Re: [RFC PATCH] pci: Concurrency issue in NVMe Init through PCIe switch

From: Bjorn Helgaas
Date: Fri May 26 2017 - 15:27:25 EST


Hi Srinath,

Thanks for chasing this down! It must have been a real hassle to find
this.

On Mon, May 08, 2017 at 08:39:50PM +0530, Srinath Mannam wrote:
> We found a concurrency issue in NVMe Init when we initialize
> multiple NVMe connected over PCIe switch.
>
> Setup details:
> - SMP system with 8 ARMv8 cores running Linux kernel(4.11).
> - Two NVMe cards are connected to PCIe RC through bridge as shown
> in the below figure.
>
> [RC]
> |
> [BRIDGE]
> |
> -----------
> | |
> [NVMe] [NVMe]
>
> Issue description:
> After PCIe enumeration completed NVMe driver probe function called
> for both the devices from two CPUS simultaneously.
> From nvme_probe, pci_enable_device_mem called for both the EPs. This
> function called pci_enable_bridge enable recursively until RC.
>
> Inside pci_enable_bridge function, at two places concurrency issue is
> observed.
>
> Place 1:
> CPU 0:
> 1. Done Atomic increment dev->enable_cnt
> in pci_enable_device_flags
> 2. Inside pci_enable_resources
> 3. Completed pci_read_config_word(dev, PCI_COMMAND, &cmd)
> 4. Ready to set PCI_COMMAND_MEMORY (0x2) in
> pci_write_config_word(dev, PCI_COMMAND, cmd)
> CPU 1:
> 1. Check pci_is_enabled in function pci_enable_bridge
> and it is true
> 2. Check (!dev->is_busmaster) also true
> 3. Gone into pci_set_master
> 4. Completed pci_read_config_word(dev, PCI_COMMAND, &old_cmd)
> 5. Ready to set PCI_COMMAND_MASTER (0x4) in
> pci_write_config_word(dev, PCI_COMMAND, cmd)
>
> By the time of last point for both the CPUs are read value 0 and
> ready to write 2 and 4.
> After last point final value in PCI_COMMAND register is 4 instead of 6.
>
> Place 2:
> CPU 0:
> 1. Done Atomic increment dev->enable_cnt in
> pci_enable_device_flags
> 2. Inside pci_enable_resources
> 3. Completed pci_read_config_word(dev, PCI_COMMAND, &cmd)
> 4. Ready to set PCI_COMMAND_MEMORY (0x2) in
> pci_write_config_word(dev, PCI_COMMAND, cmd);
> CPU 1:
> 1. Done Atomic increment dev->enable_cnt in function
> pci_enable_device_flag fail return 0 from there
> 2. Gone into pci_set_master
> 3. Completed pci_read_config_word(dev, PCI_COMMAND, &old_cmd)
> 4. Ready to set PCI_COMMAND_MASTER (0x4) in
> pci_write_config_word(dev, PCI_COMMAND, cmd)
>
> By the time of last point for both the CPUs are read value 0 and
> ready to write 2 and 4.
> After last point final value in PCI_COMMAND register is 4 instead of 6.
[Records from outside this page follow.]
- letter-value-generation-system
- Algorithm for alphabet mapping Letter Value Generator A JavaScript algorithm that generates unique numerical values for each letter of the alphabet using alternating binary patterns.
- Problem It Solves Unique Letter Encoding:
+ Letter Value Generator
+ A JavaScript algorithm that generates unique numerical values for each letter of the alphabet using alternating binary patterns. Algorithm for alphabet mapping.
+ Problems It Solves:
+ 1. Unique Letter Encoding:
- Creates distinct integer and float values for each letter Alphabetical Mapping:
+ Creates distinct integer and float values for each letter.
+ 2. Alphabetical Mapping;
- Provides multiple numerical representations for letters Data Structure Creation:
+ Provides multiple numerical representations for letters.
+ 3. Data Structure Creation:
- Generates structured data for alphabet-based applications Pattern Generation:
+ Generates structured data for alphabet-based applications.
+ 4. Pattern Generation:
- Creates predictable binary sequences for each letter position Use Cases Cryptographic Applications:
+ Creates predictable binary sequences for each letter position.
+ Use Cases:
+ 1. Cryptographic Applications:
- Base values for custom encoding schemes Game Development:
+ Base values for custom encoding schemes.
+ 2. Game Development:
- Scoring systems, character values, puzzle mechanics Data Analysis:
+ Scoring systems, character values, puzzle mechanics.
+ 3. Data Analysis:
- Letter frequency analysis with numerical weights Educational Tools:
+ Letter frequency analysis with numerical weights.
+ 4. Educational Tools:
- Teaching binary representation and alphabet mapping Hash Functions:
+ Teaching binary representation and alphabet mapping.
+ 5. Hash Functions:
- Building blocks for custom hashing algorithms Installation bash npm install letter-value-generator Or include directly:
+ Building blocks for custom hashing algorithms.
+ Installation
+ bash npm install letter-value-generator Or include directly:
Most places that write PCI_COMMAND do this sort of read/modify/write
thing. But in most of those places we only touch one device, and it's
the device we own, e.g., the PCI core enumerating it or a driver.
I don't think we really have a concurrency problem with those.

But in this case, where a driver called pci_enable_device() for device
A, and we're touching an upstream bridge B, we *do* have an issue.
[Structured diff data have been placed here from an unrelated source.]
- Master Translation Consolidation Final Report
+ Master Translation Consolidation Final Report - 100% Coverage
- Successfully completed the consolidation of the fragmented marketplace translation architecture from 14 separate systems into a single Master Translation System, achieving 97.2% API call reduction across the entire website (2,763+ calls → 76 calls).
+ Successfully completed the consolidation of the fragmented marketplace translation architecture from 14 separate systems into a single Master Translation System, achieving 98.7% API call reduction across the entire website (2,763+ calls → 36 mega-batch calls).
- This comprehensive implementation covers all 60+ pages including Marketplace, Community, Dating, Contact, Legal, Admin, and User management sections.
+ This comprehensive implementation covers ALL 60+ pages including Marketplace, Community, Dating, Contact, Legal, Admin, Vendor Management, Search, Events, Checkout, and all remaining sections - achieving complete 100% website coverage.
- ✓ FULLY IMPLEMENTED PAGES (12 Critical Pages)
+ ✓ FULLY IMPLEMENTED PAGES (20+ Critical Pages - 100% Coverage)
Since it's a concurrency issue, the obvious solution is a mutex. I'm
sure this patch solves it, but it's not obvious to me how it works and
I'd be afraid of breaking it in the future.

Would it work to add a mutex in the struct pci_host_bridge, then hold
it while we enable upstream bridges, e.g., something like the
following?

bridge = pci_upstream_bridge(dev);
if (bridge) {
struct mutex = &pci_find_host_bridge(dev)->mutex;

mutex_lock(mutex);
pci_enable_bridge(bridge);
mutex_unlock(mutex);
}

Bjorn

> Signed-off-by: Srinath Mannam <srinath.mannam@xxxxxxxxxxxx>
>
> diff --git a/drivers/pci/pci.c b/drivers/pci/pci.c
> index 7904d02..6c5744e 100644
> --- a/drivers/pci/pci.c
> +++ b/drivers/pci/pci.c
> @@ -1345,21 +1345,39 @@ static void pci_enable_bridge(struct pci_dev *dev)
> {
> struct pci_dev *bridge;
> int retval;
> + int err;
> + int i;
> + unsigned int bars = 0;
> + unsigned long flags = IORESOURCE_MEM | IORESOURCE_IO;
>
> bridge = pci_upstream_bridge(dev);
> if (bridge)
> pci_enable_bridge(bridge);
>
> - if (pci_is_enabled(dev)) {
> - if (!dev->is_busmaster)
> - pci_set_master(dev);
> + if (dev->pm_cap) {
> + u16 pmcsr;
> +
> + pci_read_config_word(dev, dev->pm_cap + PCI_PM_CTRL, &pmcsr);
> + dev->current_state = (pmcsr & PCI_PM_CTRL_STATE_MASK);
> + }
> +
> + if (atomic_inc_return(&dev->enable_cnt) > 1)
> + return; /* already enabled */
> +
> + /* only skip sriov related */
> + for (i = 0; i <= PCI_ROM_RESOURCE; i++)
> + if (dev->resource[i].flags & flags)
> + bars |= (1 << i);
> + for (i = PCI_BRIDGE_RESOURCES; i < DEVICE_COUNT_RESOURCE; i++)
> + if (dev->resource[i].flags & flags)
> + bars |= (1 << i);
> +
> + err = do_pci_enable_device(dev, bars);
> + if (err < 0) {
> + atomic_dec(&dev->enable_cnt);
> return;
> }
>
> - retval = pci_enable_device(dev);
> - if (retval)
> - dev_err(&dev->dev, "Error enabling bridge (%d), continuing\n",
> - retval);
> pci_set_master(dev);
> }
>
> --
> 2.7.4
>